Wakil Ketua Komisi II DPR, Herman Khaeron menyebut penambahan jumlah TPS mengacu pada UU Pemilu soal batas waktu maksimal penghitungan suara.
"Kalau merujuk pada UU Pemilu, (penghitungan suara) harus selesai pada hari itu juga itu kan batasan waktu pukul 24.00 WIB," ujar Herman di Komplek Parlemen, Senayan, Jakarta, Rabu (29/8).

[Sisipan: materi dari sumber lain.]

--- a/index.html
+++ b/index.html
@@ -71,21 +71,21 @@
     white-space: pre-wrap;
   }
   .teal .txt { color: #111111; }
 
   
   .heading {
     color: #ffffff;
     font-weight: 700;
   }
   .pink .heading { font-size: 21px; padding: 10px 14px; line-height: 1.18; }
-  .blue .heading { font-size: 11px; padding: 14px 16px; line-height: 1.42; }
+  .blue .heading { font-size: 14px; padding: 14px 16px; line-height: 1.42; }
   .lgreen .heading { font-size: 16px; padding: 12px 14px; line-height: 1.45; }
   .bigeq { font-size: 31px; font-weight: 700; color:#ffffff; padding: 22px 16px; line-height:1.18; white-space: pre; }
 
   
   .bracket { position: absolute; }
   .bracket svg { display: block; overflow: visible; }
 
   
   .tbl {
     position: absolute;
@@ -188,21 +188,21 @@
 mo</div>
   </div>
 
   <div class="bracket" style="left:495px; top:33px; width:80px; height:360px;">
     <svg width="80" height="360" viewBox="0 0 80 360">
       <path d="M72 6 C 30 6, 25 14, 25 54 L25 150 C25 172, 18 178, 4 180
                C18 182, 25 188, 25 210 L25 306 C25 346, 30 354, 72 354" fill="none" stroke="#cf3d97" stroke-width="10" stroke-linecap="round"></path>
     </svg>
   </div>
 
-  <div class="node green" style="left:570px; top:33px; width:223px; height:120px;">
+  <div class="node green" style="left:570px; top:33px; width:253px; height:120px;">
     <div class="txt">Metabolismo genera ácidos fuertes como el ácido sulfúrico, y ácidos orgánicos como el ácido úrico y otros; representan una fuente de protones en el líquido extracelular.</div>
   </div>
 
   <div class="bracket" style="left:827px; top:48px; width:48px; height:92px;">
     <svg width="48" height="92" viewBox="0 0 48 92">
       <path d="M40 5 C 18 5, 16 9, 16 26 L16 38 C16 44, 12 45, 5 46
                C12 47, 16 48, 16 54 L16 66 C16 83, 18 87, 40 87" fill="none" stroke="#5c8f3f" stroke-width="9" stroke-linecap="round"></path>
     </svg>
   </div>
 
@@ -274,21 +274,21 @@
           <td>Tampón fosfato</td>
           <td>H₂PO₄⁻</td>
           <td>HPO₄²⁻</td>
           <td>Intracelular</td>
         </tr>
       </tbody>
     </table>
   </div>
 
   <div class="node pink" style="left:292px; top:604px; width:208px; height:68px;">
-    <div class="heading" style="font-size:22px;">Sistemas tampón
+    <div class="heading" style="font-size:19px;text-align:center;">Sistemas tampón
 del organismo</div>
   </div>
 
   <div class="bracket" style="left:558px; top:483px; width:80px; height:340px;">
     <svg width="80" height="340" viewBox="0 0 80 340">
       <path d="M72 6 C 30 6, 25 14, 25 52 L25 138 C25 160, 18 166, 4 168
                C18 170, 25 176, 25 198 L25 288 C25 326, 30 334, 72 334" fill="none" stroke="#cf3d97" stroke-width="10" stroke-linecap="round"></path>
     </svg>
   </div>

Herman menyebut awalnya jumlah pemilih dalan satu TPS adalah 500. Tetapi, dalam simulasi yang dilakukan itu membutuhkan waktu panjang untuk penghitungan suara, mengingat pemilu legsilatif dan pemilu presiden dilaksanakan serentak.
"Tetapi setelah dilakukan simulasi di Bogor dan di Tangerang dengan 500 pemilih selesai pukul 04.00 WIB pagi, artinya melanggar acuan dalam UU," katanya.
Sehingga, sambung Herman, kemudian disimulasilan bahwa satu TPS hanya melayani maksimal 300 pemilih. Hal ini pun masih dikaji bersama KPU dan Bawaslu.
"Dengan 300 pemilih itu dapat diselesaikan pukul 23.45 WIB, artinya masih masuk koridor waktu yang diatur oleh UU," demikian Herman.